**Prompt:**
For the records below, give the number of lines in which "checked" appears, and add nothing else.
─── Material shown
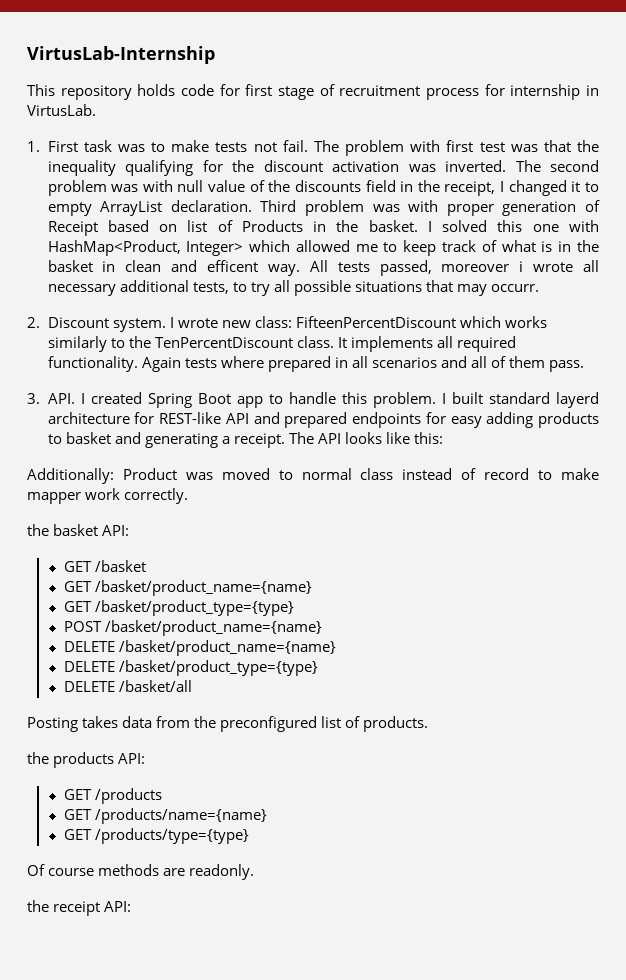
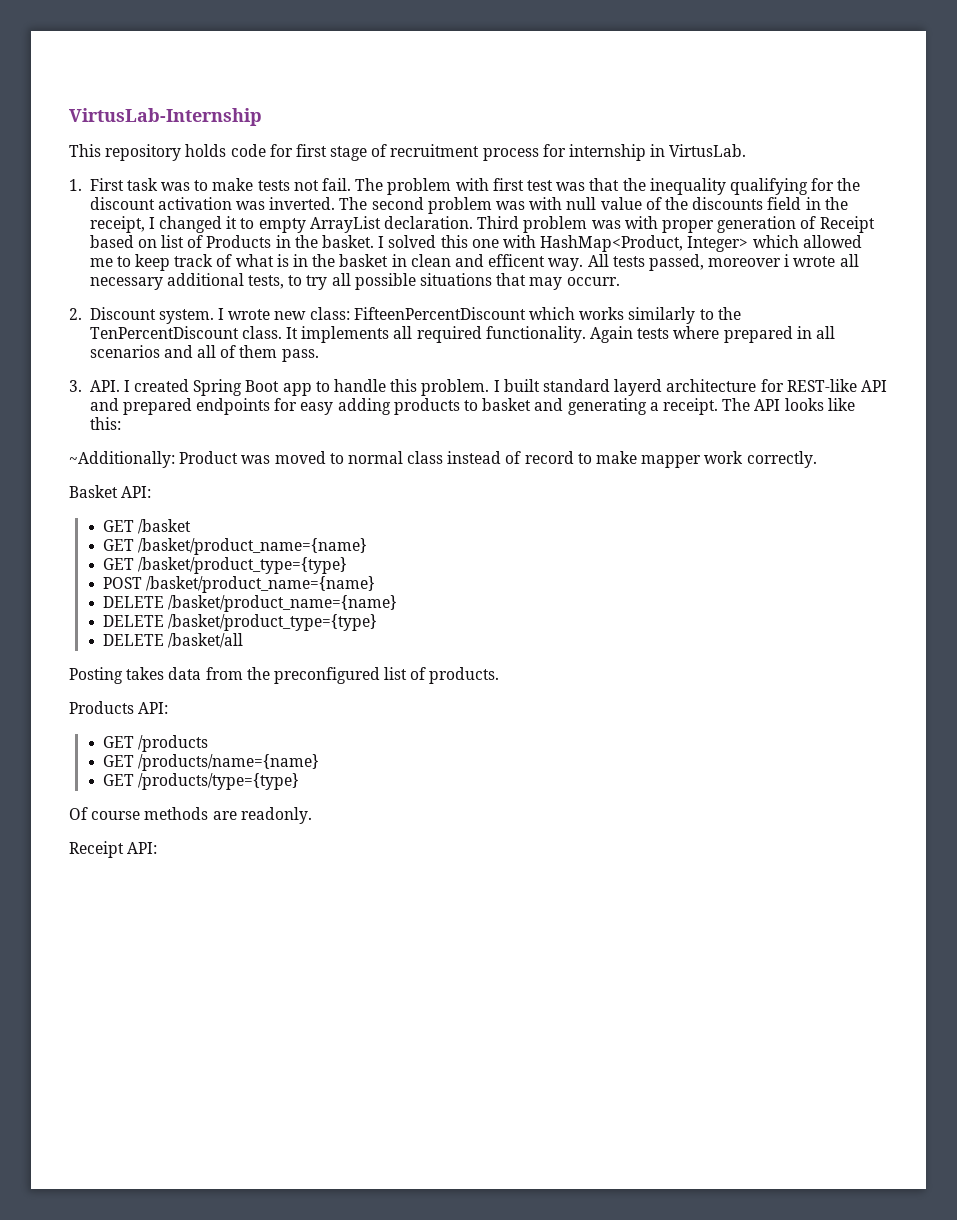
- Additionally: Product was moved to normal class instead of record to make mapper work correctly.
+ ~Additionally: Product was moved to normal class instead of record to make mapper work correctly.
- the basket API:
+ Basket API:
- the products API:
+ Products API:
- the receipt API:
+ Receipt API:

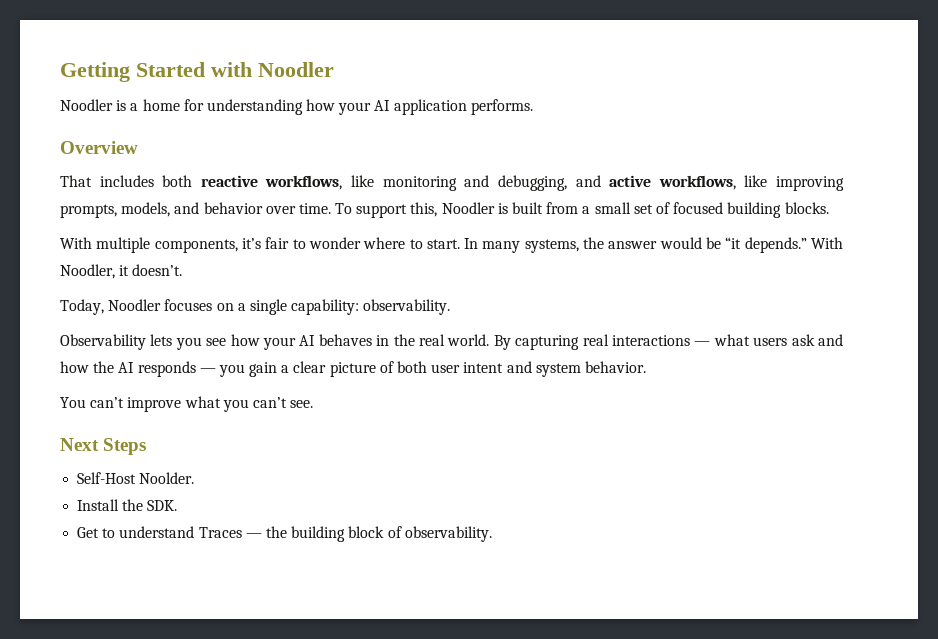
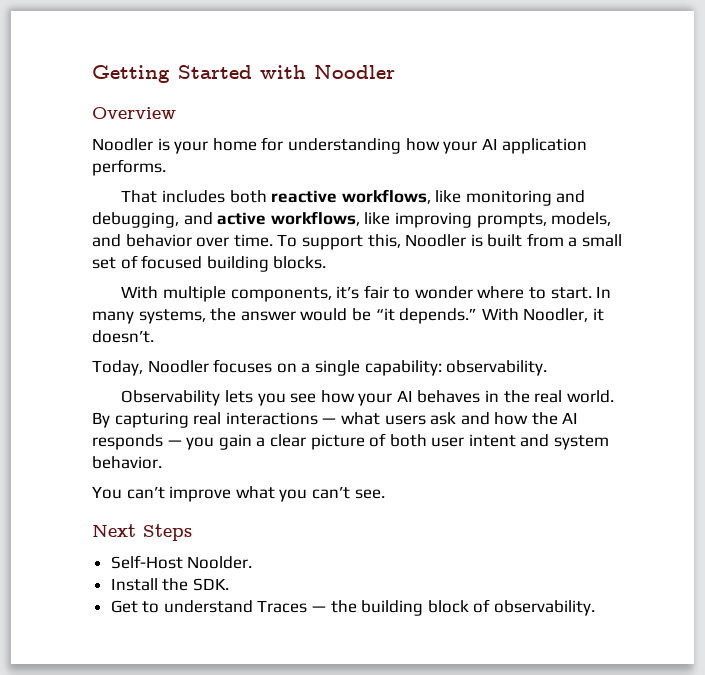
- Noodler is a home for understanding how your AI application performs.
+ Overview
+ Noodler is your home for understanding how your AI application performs.
- Overview

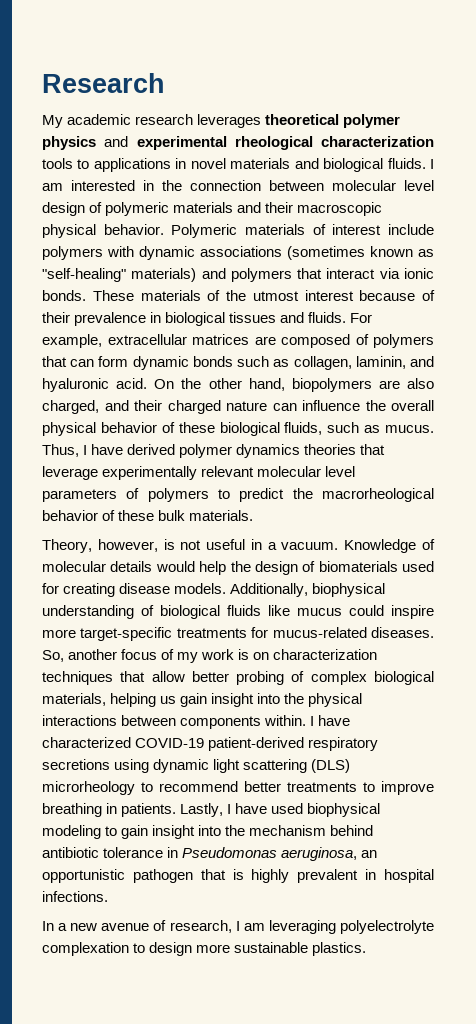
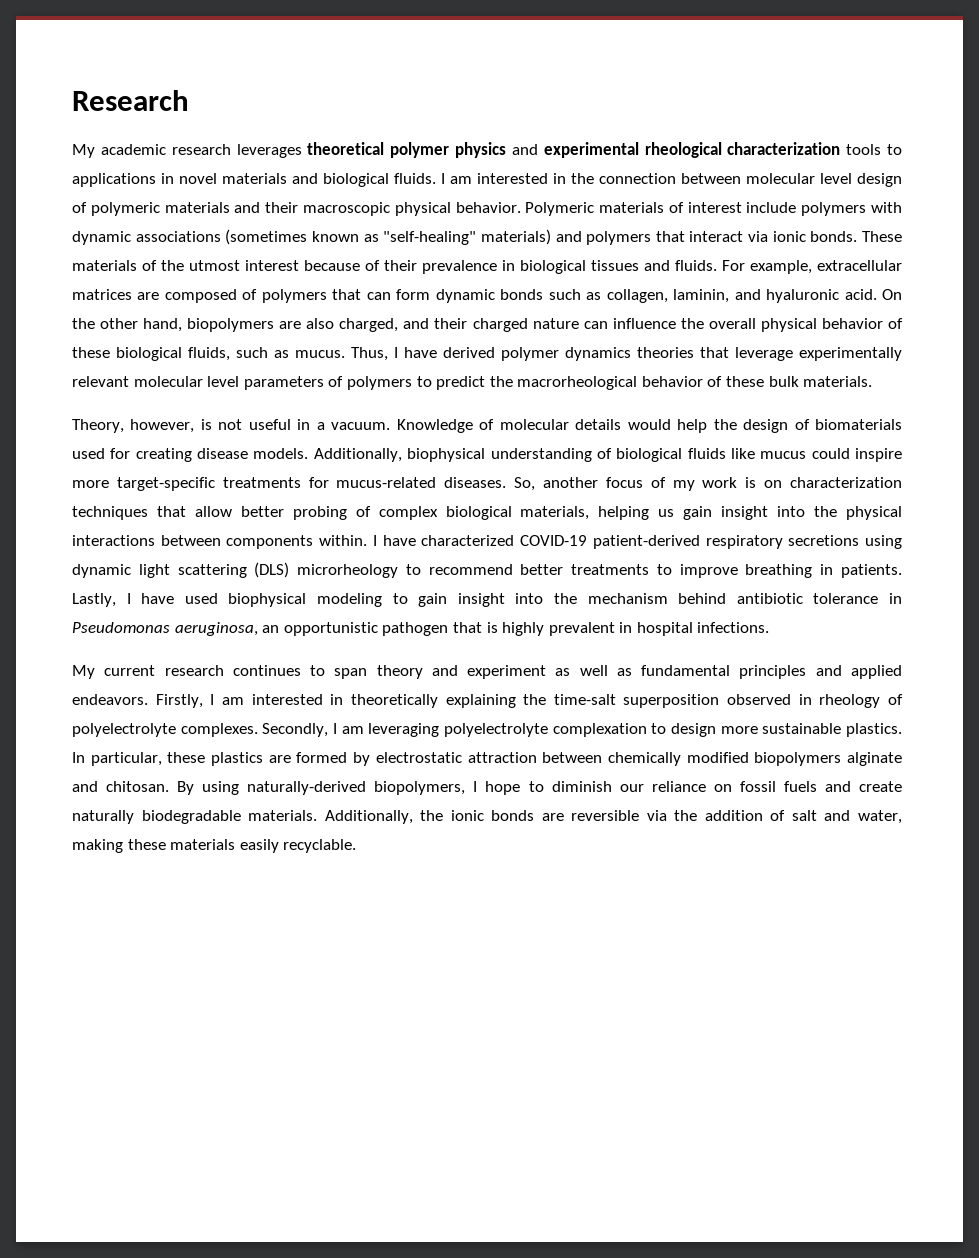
- In a new avenue of research, I am leveraging polyelectrolyte complexation to design more sustainable plastics.
+ My current research continues to span theory and experiment as well as fundamental principles and applied endeavors. Firstly, I am interested in theoretically explaining the time-salt superposition observed in rheology of polyelectrolyte complexes. Secondly, I am leveraging polyelectrolyte complexation to design more sustainable plastics.
+ In particular, these plastics are formed by electrostatic attraction between chemically modified biopolymers alginate and chitosan. By using naturally-derived biopolymers, I hope to diminish our reliance on fossil fuels and create naturally biodegradable materials. Additionally, the ionic bonds are reversible via the addition of salt and water, making these materials easily recyclable.

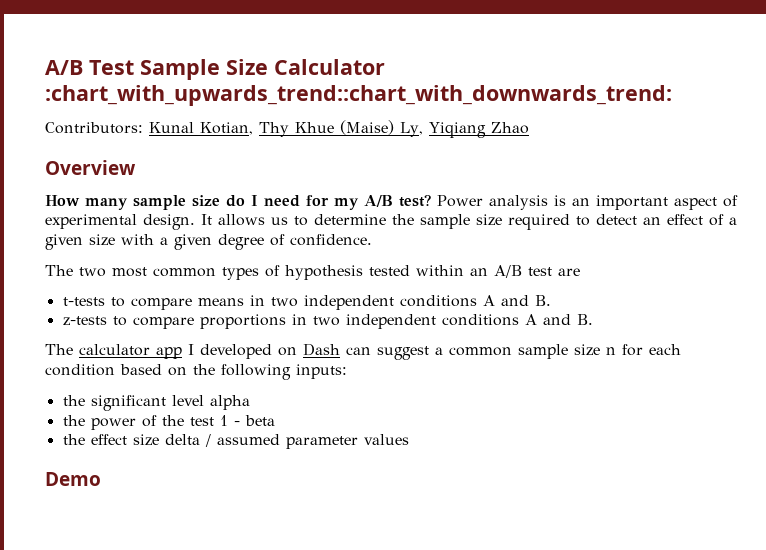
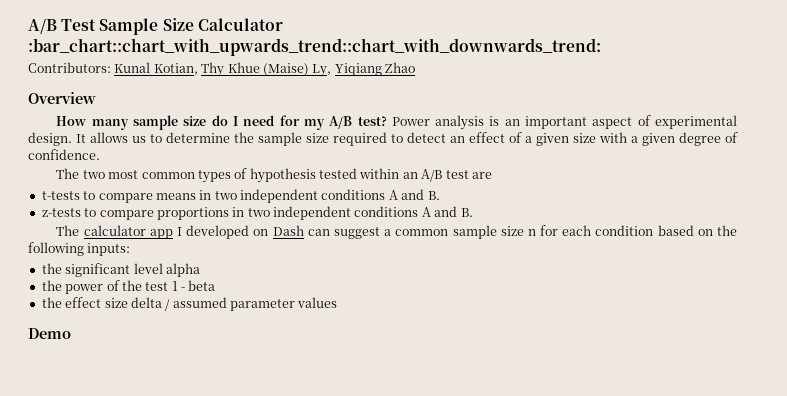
- A/B Test Sample Size Calculator :chart_with_upwards_trend::chart_with_downwards_trend:
+ A/B Test Sample Size Calculator :bar_chart::chart_with_upwards_trend::chart_with_downwards_trend:

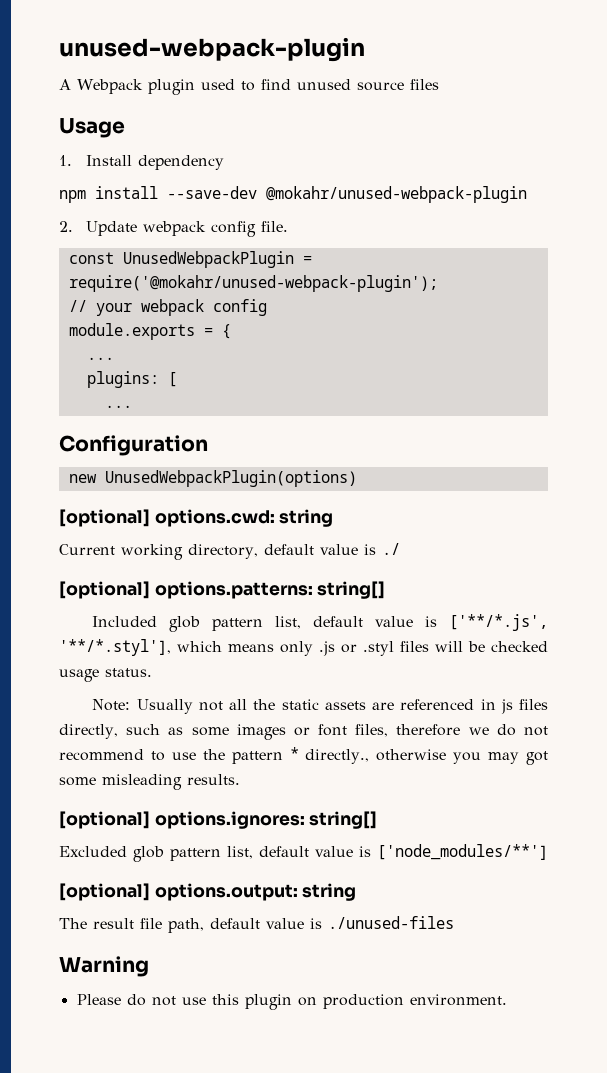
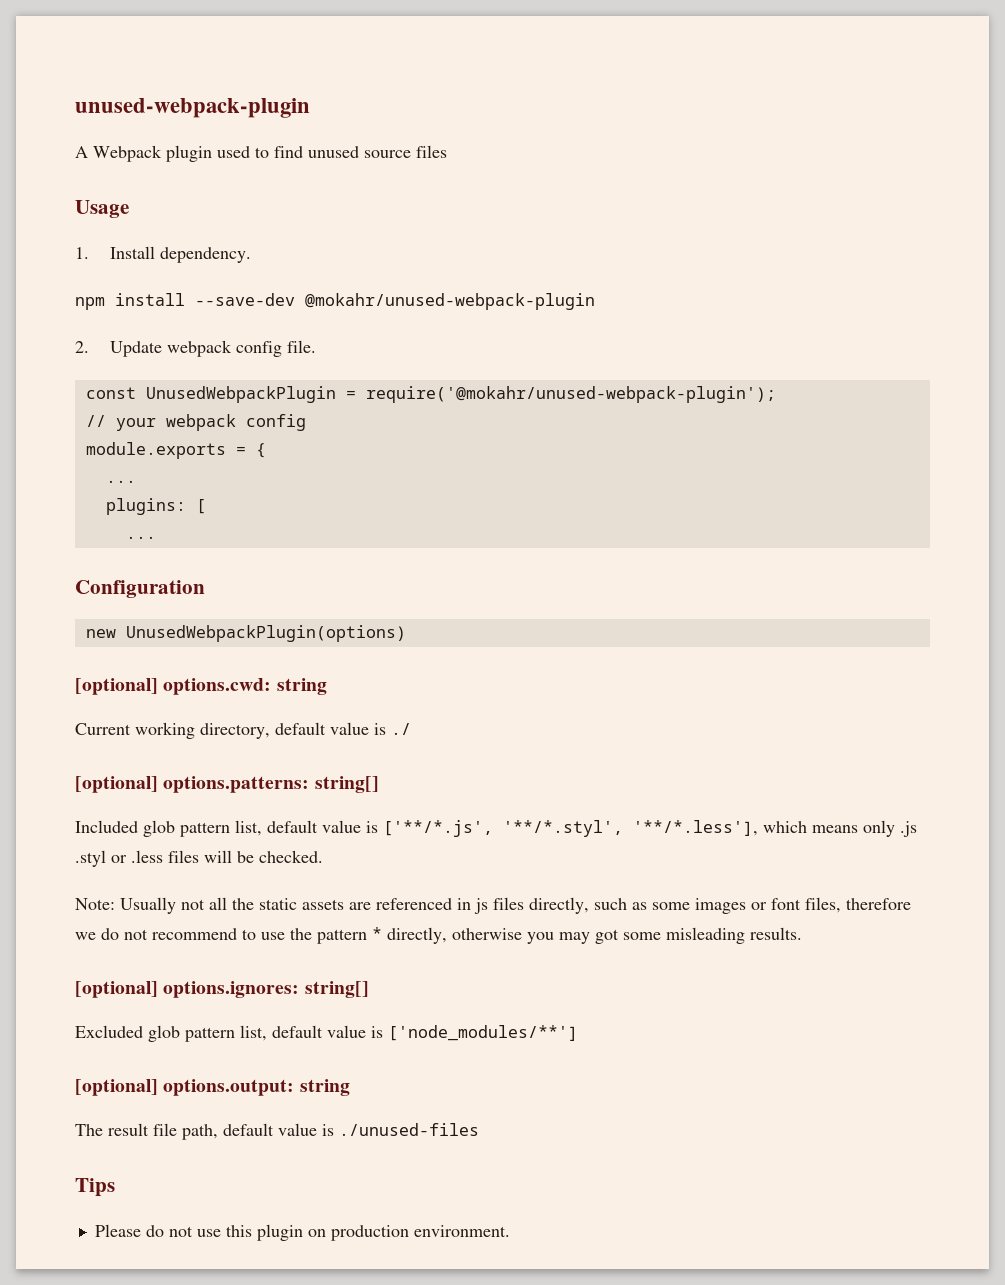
- 1. Install dependency
+ 1. Install dependency.
- Included glob pattern list, default value is ['**/*.js', '**/*.styl'], which means only .js or .styl files will be checked usage status.
+ Included glob pattern list, default value is ['**/*.js', '**/*.styl', '**/*.less'], which means only .js .styl or .less files will be checked.
- Note: Usually not all the static assets are referenced in js files directly, such as some images or font files, therefore we do not recommend to use the pattern * directly., otherwise you may got some misleading results.
+ Note: Usually not all the static assets are referenced in js files directly, such as some images or font files, therefore we do not recommend to use the pattern * directly, otherwise you may got some misleading results.
- Warning
+ Tips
──────
**Reply to the exercise:**
2